Egal wie man sich derzeit durch die Alte Neustadt bewegt – über kurz oder lang steht man vor Baustellenzäunen und muss Absperrungen ausweichen. Einige
Abschnitte des Fahrradmodellquartiers sind aber bereits fertig gestellt und lassen erahnen, wie alle Maßnahmen zusammen ein fahrradfreundliches Quartier ergeben. In der Rolandstraße, in der eine Glättung der Fahrbahn an zwei Stellen jetzt ein durchgängig holperfreies Fahren ermöglicht, freuen sich die Anwohner und Anwohnerinnen über den Fortschritt des Projekts. Isa Lemke steht mit ihrem Kind auf dem Bürgersteig und findet sogar positive Seiten an den Bauarbeiten vor Ihrer Haustür: „Wir finden es gerade ganz angenehm, dass durch die Baustellen momentan gar keine Autos durch unsere Straße fahren können.“ Ihrer Meinung nach könnten die Fahrradstellplätze, die bereits in der Umgebung auf vorgezogenen Gehwegsnasen neu geschaffen wurden, noch mehr werden. „Ich habe zwar ein Auto, aber das nutze ich nur wegen meines Berufs.“

Auch die Gastronomie im Quartier zeigt sich aufgeschlossen. Seker Hasan betreibt mit seinem Bruder das Café am Neuen Markt in direkter Nahbarschaft zur Rolandstraße und findet das Projekt gut: „Vor allem für unsere Gäste, die oft mit dem Fahrrad kommen, ist das toll. Vor unserer Tür ist gerade eine Baustelle weggekommen, darüber sind wir natürlich froh.“ Auch ihm sind als erstes die neuen Fahrradbügel in der Umgebung positiv aufgefallen, die den vielen Fahrrädern einen Anlaufpunkt bieten. Und nicht nur Fahrräder werden zukünftig geordnet geparkt, auch Autos bekommen durch eine andere Fahrbahngestaltung sichtbare Abstellplätze zugewiesen.

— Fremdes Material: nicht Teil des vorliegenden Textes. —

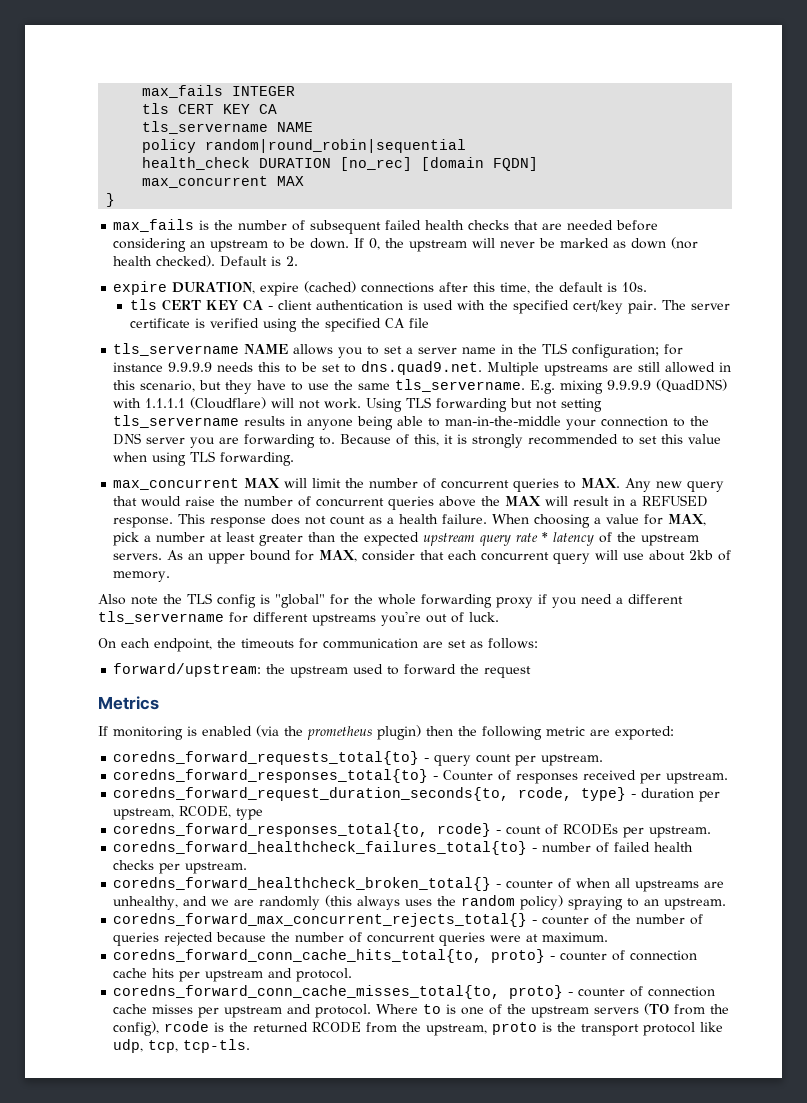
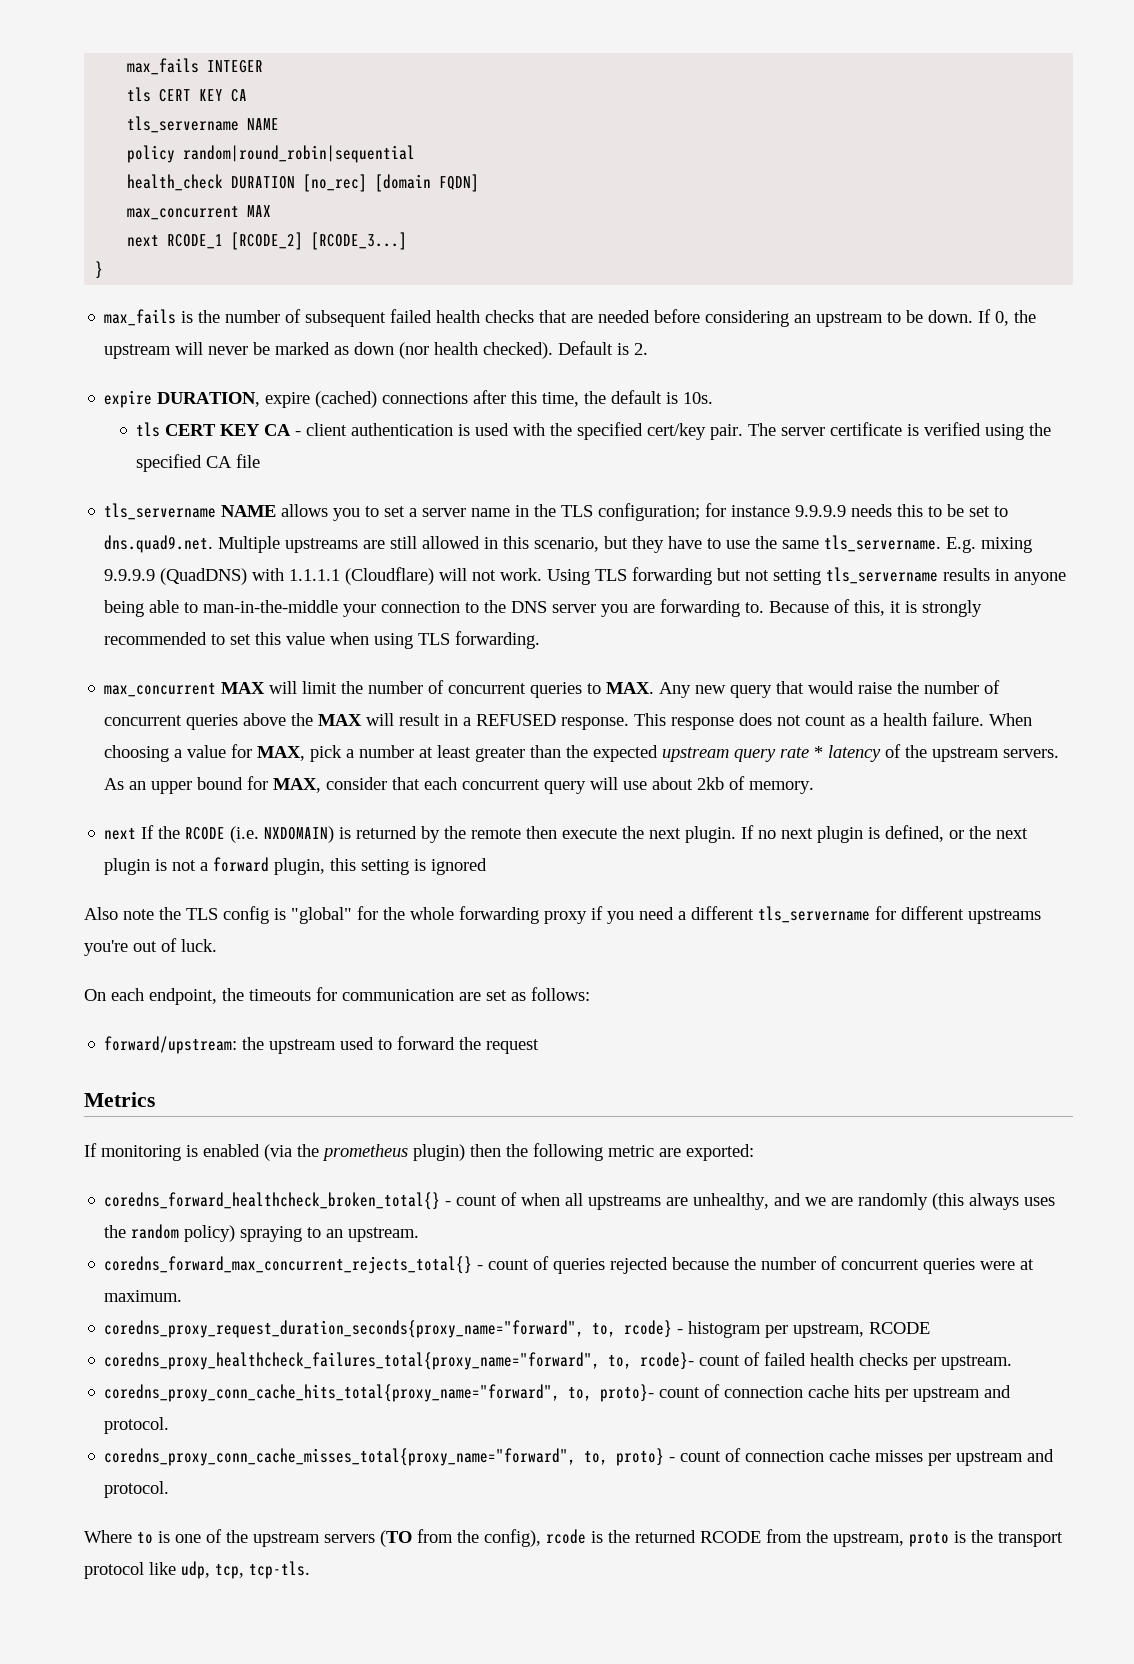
+ next RCODE_1 [RCODE_2] [RCODE_3...]
+ next If the RCODE (i.e. NXDOMAIN) is returned by the remote then execute the next plugin. If no next plugin is defined, or the next plugin is not a forward plugin, this setting is ignored
- coredns_forward_requests_total{to} - query count per upstream.
- coredns_forward_responses_total{to} - Counter of responses received per upstream.
- coredns_forward_request_duration_seconds{to, rcode, type} - duration per upstream, RCODE, type
- coredns_forward_responses_total{to, rcode} - count of RCODEs per upstream.
- coredns_forward_healthcheck_failures_total{to} - number of failed health checks per upstream.
- coredns_forward_healthcheck_broken_total{} - counter of when all upstreams are unhealthy, and we are randomly (this always uses the random policy) spraying to an upstream.
+ coredns_forward_healthcheck_broken_total{} - count of when all upstreams are unhealthy, and we are randomly (this always uses the random policy) spraying to an upstream.
- coredns_forward_max_concurrent_rejects_total{} - counter of the number of queries rejected because the number of concurrent queries were at maximum.
+ coredns_forward_max_concurrent_rejects_total{} - count of queries rejected because the number of concurrent queries were at maximum.
- coredns_forward_conn_cache_hits_total{to, proto} - counter of connection cache hits per upstream and protocol.
+ coredns_proxy_request_duration_seconds{proxy_name="forward", to, rcode} - histogram per upstream, RCODE
+ coredns_proxy_healthcheck_failures_total{proxy_name="forward", to, rcode}- count of failed health checks per upstream.
+ coredns_proxy_conn_cache_hits_total{proxy_name="forward", to, proto}- count of connection cache hits per upstream and protocol.
- coredns_forward_conn_cache_misses_total{to, proto} - counter of connection cache misses per upstream and protocol. Where to is one of the upstream servers (TO from the config), rcode is the returned RCODE from the upstream, proto is the transport protocol like udp, tcp, tcp-tls.
+ coredns_proxy_conn_cache_misses_total{proxy_name="forward", to, proto} - count of connection cache misses per upstream and protocol.
+ Where to is one of the upstream servers (TO from the config), rcode is the returned RCODE from the upstream, proto is the transport protocol like udp, tcp, tcp-tls.

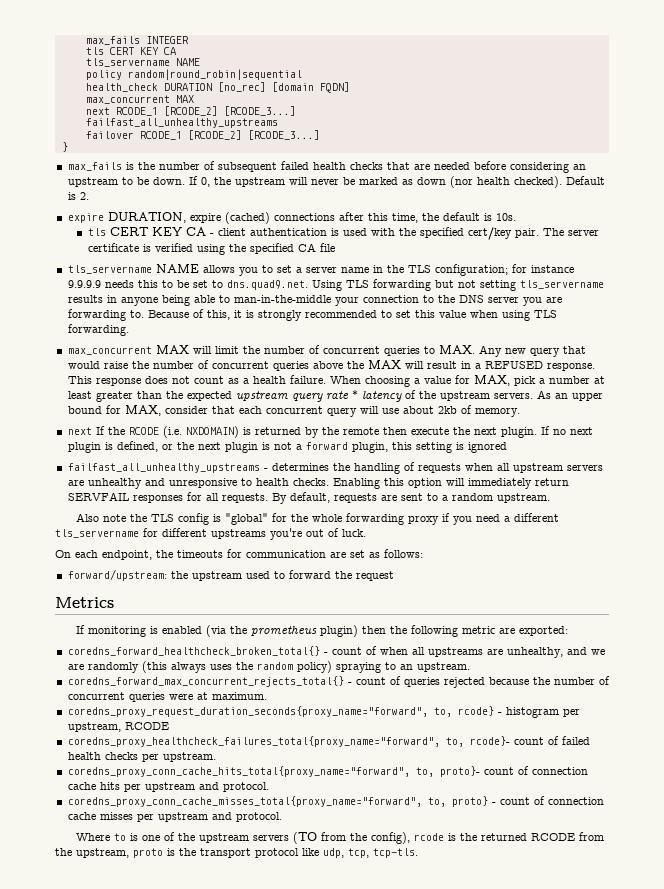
  next RCODE_1 [RCODE_2] [RCODE_3...]
+ failfast_all_unhealthy_upstreams
+ failover RCODE_1 [RCODE_2] [RCODE_3...]
- tls_servername NAME allows you to set a server name in the TLS configuration; for instance 9.9.9.9 needs this to be set to dns.quad9.net. Multiple upstreams are still allowed in this scenario, but they have to use the same tls_servername. E.g. mixing 9.9.9.9 (QuadDNS) with 1.1.1.1 (Cloudflare) will not work. Using TLS forwarding but not setting tls_servername results in anyone being able to man-in-the-middle your connection to the DNS server you are forwarding to.
+ tls_servername NAME allows you to set a server name in the TLS configuration; for instance 9.9.9.9 needs this to be set to dns.quad9.net. Using TLS forwarding but not setting tls_servername results in anyone being able to man-in-the-middle your connection to the DNS server you are forwarding to.
+ failfast_all_unhealthy_upstreams - determines the handling of requests when all upstream servers are unhealthy and unresponsive to health checks. Enabling this option will immediately return SERVFAIL responses for all requests. By default, requests are sent to a random upstream.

Nach anfänglichen Schwierigkeiten sind nun immer mehr Umwandlungen in der Gegend erkennbar und machen neugierig auf das Ergebnis. Die Alte Neustadt wurde bisher von allen Verkehrsteilnehmenden als unübersichtlich wahrgenommen. So auch von Tini, die momentan eine Ausbildung zur Tischlerin macht und hier wohnt. „Mich nerven die Baustellen gar nicht, ich finde das Projekt wichtig und fahre selber viel mit dem Rad“. Gerade in der Neustadt würde sich eine fahrradfreundliche Gestaltung im Sinne autofreier Innenstädte anbieten. „Hier braucht man kein Auto“.